If you’re interested in data science, I have some potentially bad news – you need to know some maths.
The good news is that despite what some resources might suggest, you don’t need that much. You still need more than zero, but chances are you’ll have seen a lot of it in high/secondary school.
Here’s an overview of what topics you should brush up on.
I’ve always thought the words “linear algebra” sound more intimidating than they need to.
Basically, you need to know what a vector and a matrix are, the notation to represent them, and how to do basic operations with them (addition, multiplication, transposing, dot products, that sort of thing).
Datasets are usually represented as matrices where each rows is a data point and each column is a feature. When you talk about single data points or parameters to machine learning algorithms, they’re typically vectors. You can avoid a lot of confusion by having your vector/matrix knowledge up to date.
Arguably if you don’t brush up on anything else it should be this.
You should know your means from your medians, your Gaussian distribution from your multinomial, and you should know about the Central Limit Theorem.
Understanding sampling and hypothesis testing is also important.
“Data scientists are statisticians because being a statistician is awesome and anyone who does cool things with data is a statistician.”
Robert Rodriguez, President, American Statistical Association
OK so the head of the American Statistical Association might not be the most reliable source on how useful statistics is.
Overlooking that, the point is that data science is in many ways computational statistics. You can’t get away from the fact that understanding fundamental statistical concepts is essential to make any sense of data.
Being comfortable with representations of probability and seeing probability distributions is enough to cover your bases. You shouldn’t be thrown off by phrases like “conditional probability” or “random variable”.
Oh, also learn and understand Bayes’ Theorem.

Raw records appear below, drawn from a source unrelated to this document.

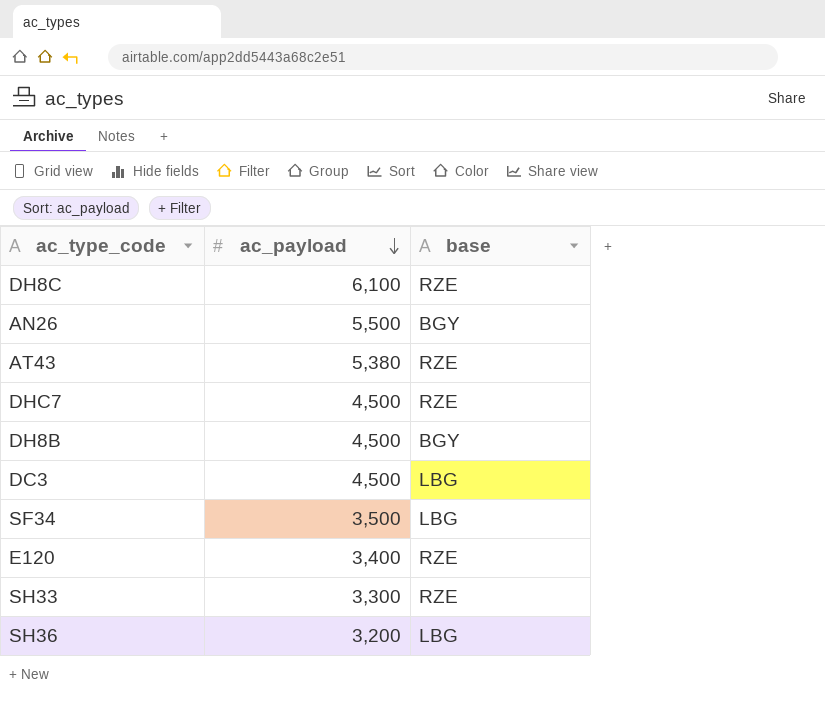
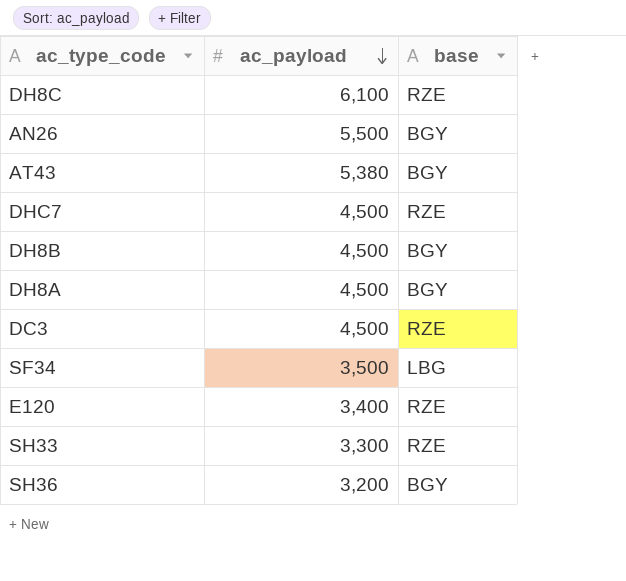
AT43 | base: RZE -> BGY
row DH8A: none -> 4,500 | BGY
DC3 | base: LBG -> RZE
SH36 | base: LBG -> BGY

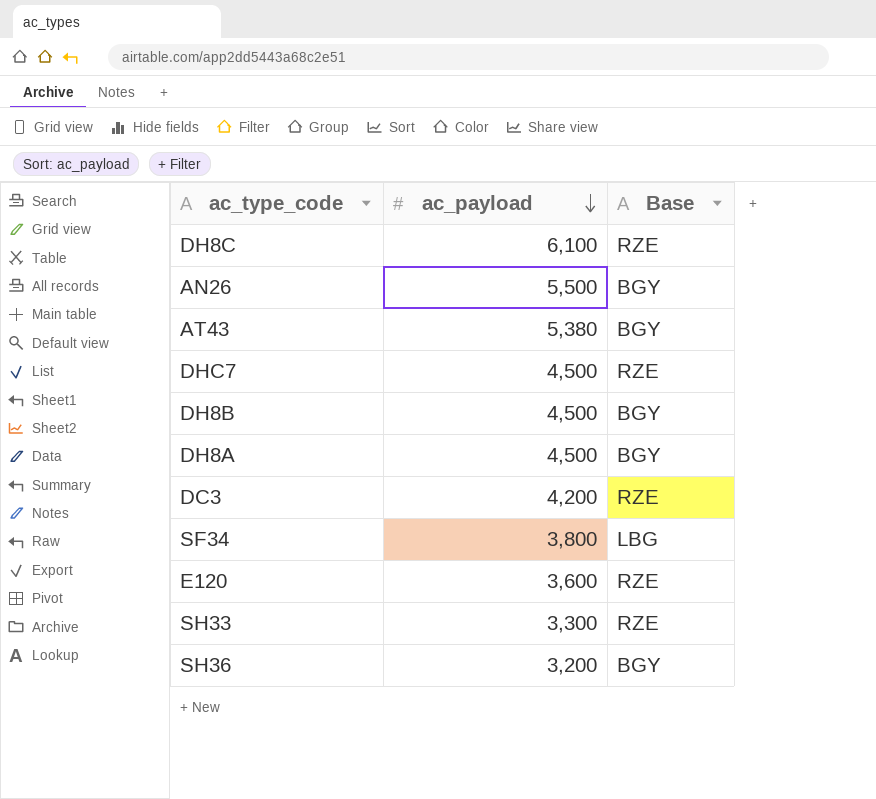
column name: base -> Base
DC3 | ac_payload: 4,500 -> 4,200
SF34 | ac_payload: 3,500 -> 3,800
E120 | ac_payload: 3,400 -> 3,600

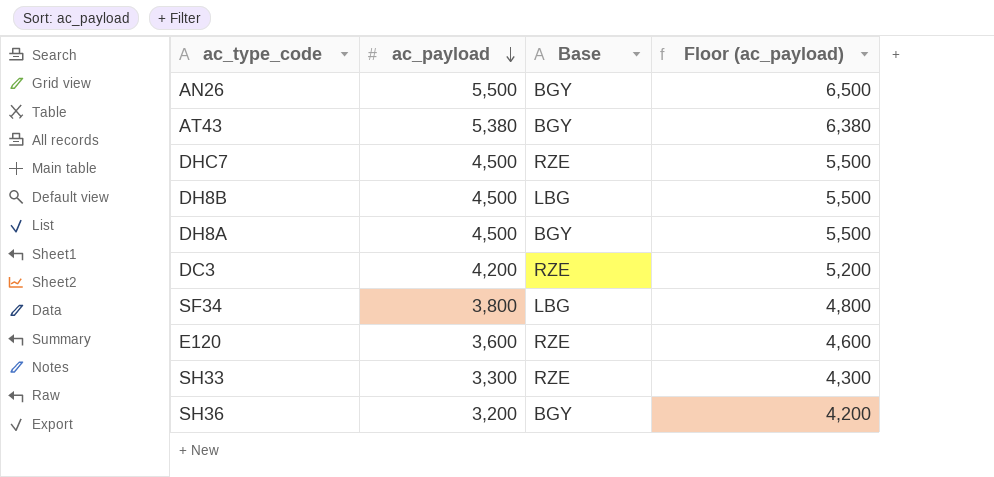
column Floor (ac_payload) | formula: none -> [ac_payload] + 1000
row DH8C: 6,100 | RZE -> none
DH8B | Base: BGY -> LBG

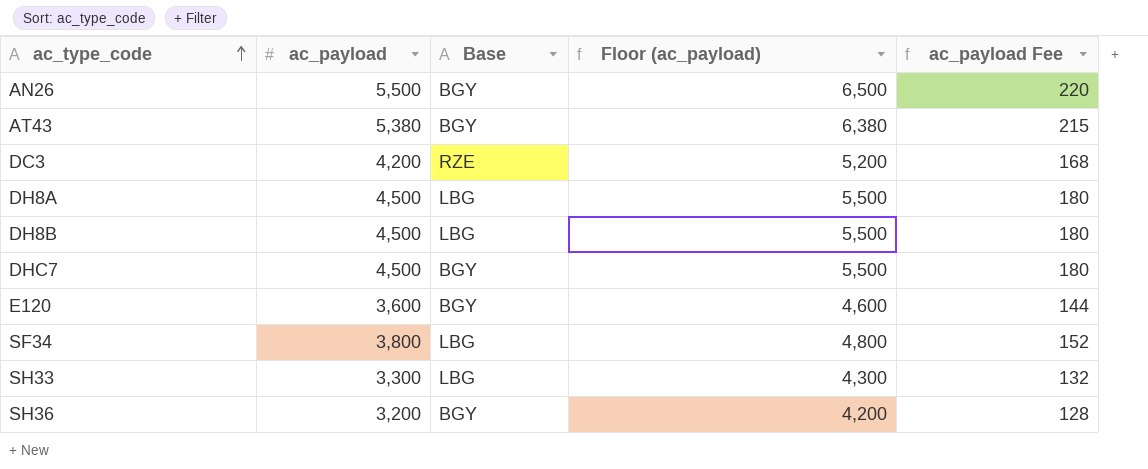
row order: ac_payload descending -> ac_type_code ascending
column ac_payload Fee | formula: none -> [ac_payload] * 0.04
DH8A | Base: BGY -> LBG
DHC7 | Base: RZE -> BGY
E120 | Base: RZE -> BGY
SH33 | Base: RZE -> LBG

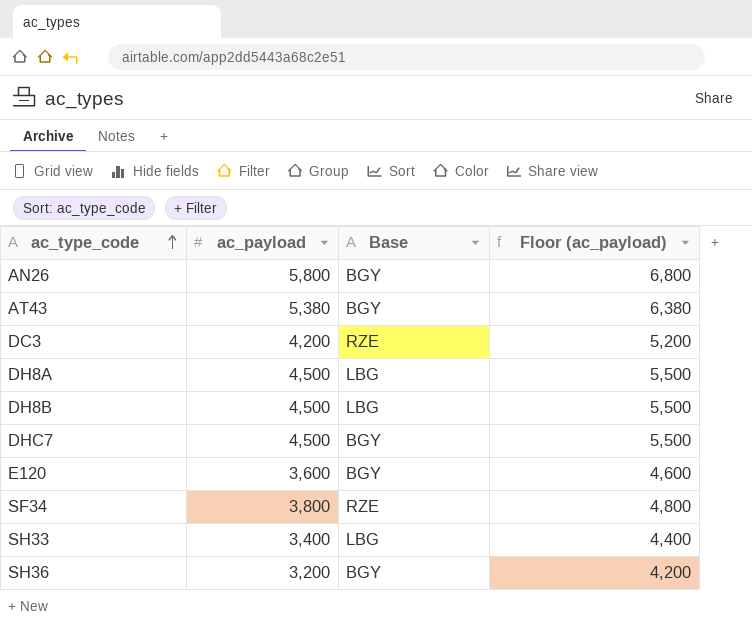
column ac_payload Fee | formula: [ac_payload] * 0.04 -> none
AN26 | ac_payload: 5,500 -> 5,800
AN26 | Floor (ac_payload): 6,500 -> 6,800
SF34 | Base: LBG -> RZE
SH33 | ac_payload: 3,300 -> 3,400
SH33 | Floor (ac_payload): 4,300 -> 4,400

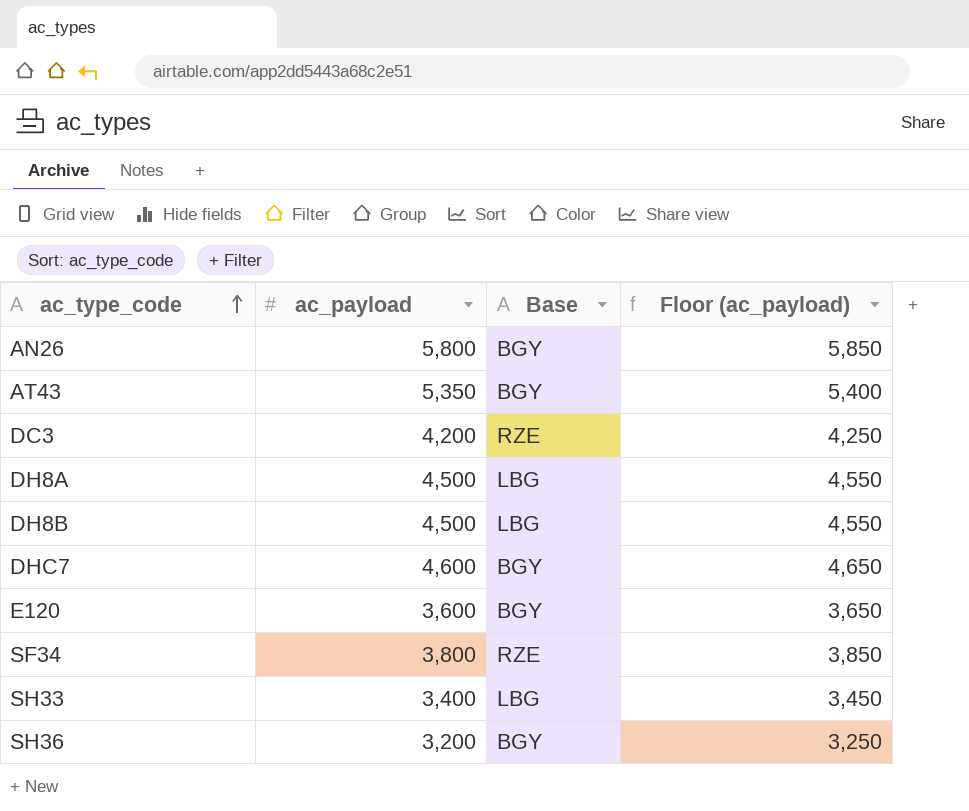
column Floor (ac_payload) | formula: [ac_payload] + 1000 -> [ac_payload] + 50
AT43 | ac_payload: 5,380 -> 5,350
DHC7 | ac_payload: 4,500 -> 4,600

Understanding probabilities is a useful life skill anyway. Humans are typically not wired to intuitively understand probabilities (I recommend The Drunkard’s Walk on this subject). Being able to do it is a good skill for a data scientist. Also, many machine learning algorithms deal with probabilities and probability distributions one way or another.
The word “optional” might be controversial among some data scientists. I’d argue that you can go a long way in data science without ever calculating a partial derivative.
Having said that, knowing what a partial derivative is and what it’s used for can’t hurt. Some machine learning algorithms (neural networks, linear regression) require that understanding if you want to go into the details. Don’t go anywhere near “gradient descent” until you understand why you’d want to set a partial derivative to zero.
So high school level calculus (derivatives, integrals, the ‘chain rule’) are useful concepts to know, but don’t start there. The other things I’ve mentioned above are more important.
Khan Academy has been my favourite resource for brushing up on maths subjects. Something about Sal Khan’s teaching style really resonates with me.
For more advanced topics, the YouTube channel mathematicalmonk is also excellent.
For linear algebra, getting familiar with the numpy library is also a good idea if you already know some Python, as numpy encourages you to deal with vectorised operations.
If you already have programming experience, check out Project Euler – it’s a series of mathematical challenges you solve by writing code. It might not be immediately related to data science, but it’s a great way to get a bit more motivated about maths.
Hopefully I’ve convinced you that you don’t need a PhD in maths to embark on the road to data science!
Footnote: This is the 22nd entry in my 30 day blog challenge.